▶ Problem statement
Retyping the records exactly is the whole task.

*** Block opens ***

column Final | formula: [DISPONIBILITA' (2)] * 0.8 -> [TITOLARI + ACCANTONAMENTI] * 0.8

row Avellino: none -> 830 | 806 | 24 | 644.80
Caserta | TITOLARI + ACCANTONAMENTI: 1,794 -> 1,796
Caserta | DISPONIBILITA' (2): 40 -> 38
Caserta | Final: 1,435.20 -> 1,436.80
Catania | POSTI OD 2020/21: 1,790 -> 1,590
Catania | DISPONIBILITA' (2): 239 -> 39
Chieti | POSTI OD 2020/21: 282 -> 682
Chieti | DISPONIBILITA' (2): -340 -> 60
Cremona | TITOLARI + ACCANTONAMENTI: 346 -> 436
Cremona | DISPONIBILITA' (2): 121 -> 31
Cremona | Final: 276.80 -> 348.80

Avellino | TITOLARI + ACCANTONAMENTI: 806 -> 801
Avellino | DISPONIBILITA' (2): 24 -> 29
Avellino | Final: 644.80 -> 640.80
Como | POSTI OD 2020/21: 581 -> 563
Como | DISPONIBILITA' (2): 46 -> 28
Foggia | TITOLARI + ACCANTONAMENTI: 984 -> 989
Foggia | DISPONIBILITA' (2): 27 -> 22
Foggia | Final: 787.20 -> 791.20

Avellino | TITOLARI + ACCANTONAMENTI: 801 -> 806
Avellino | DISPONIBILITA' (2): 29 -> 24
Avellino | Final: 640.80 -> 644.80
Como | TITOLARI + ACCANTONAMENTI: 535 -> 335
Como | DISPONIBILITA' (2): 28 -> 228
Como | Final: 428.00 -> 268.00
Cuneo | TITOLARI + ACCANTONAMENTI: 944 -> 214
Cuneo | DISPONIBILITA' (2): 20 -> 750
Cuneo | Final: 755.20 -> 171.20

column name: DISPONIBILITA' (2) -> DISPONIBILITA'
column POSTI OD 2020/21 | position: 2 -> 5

*** Block closes ***

▶ Task solution
column Final | formula: [DISPONIBILITA' (2)] * 0.8 -> [TITOLARI + ACCANTONAMENTI] * 0.8

row Avellino: none -> 830 | 806 | 24 | 644.80
Caserta | TITOLARI + ACCANTONAMENTI: 1,794 -> 1,796
Caserta | DISPONIBILITA' (2): 40 -> 38
Caserta | Final: 1,435.20 -> 1,436.80
Catania | POSTI OD 2020/21: 1,790 -> 1,590
Catania | DISPONIBILITA' (2): 239 -> 39
Chieti | POSTI OD 2020/21: 282 -> 682
Chieti | DISPONIBILITA' (2): -340 -> 60
Cremona | TITOLARI + ACCANTONAMENTI: 346 -> 436
Cremona | DISPONIBILITA' (2): 121 -> 31
Cremona | Final: 276.80 -> 348.80

Avellino | TITOLARI + ACCANTONAMENTI: 806 -> 801
Avellino | DISPONIBILITA' (2): 24 -> 29
Avellino | Final: 644.80 -> 640.80
Como | POSTI OD 2020/21: 581 -> 563
Como | DISPONIBILITA' (2): 46 -> 28
Foggia | TITOLARI + ACCANTONAMENTI: 984 -> 989
Foggia | DISPONIBILITA' (2): 27 -> 22
Foggia | Final: 787.20 -> 791.20

Avellino | TITOLARI + ACCANTONAMENTI: 801 -> 806
Avellino | DISPONIBILITA' (2): 29 -> 24
Avellino | Final: 640.80 -> 644.80
Como | TITOLARI + ACCANTONAMENTI: 535 -> 335
Como | DISPONIBILITA' (2): 28 -> 228
Como | Final: 428.00 -> 268.00
Cuneo | TITOLARI + ACCANTONAMENTI: 944 -> 214
Cuneo | DISPONIBILITA' (2): 20 -> 750
Cuneo | Final: 755.20 -> 171.20

column name: DISPONIBILITA' (2) -> DISPONIBILITA'
column POSTI OD 2020/21 | position: 2 -> 5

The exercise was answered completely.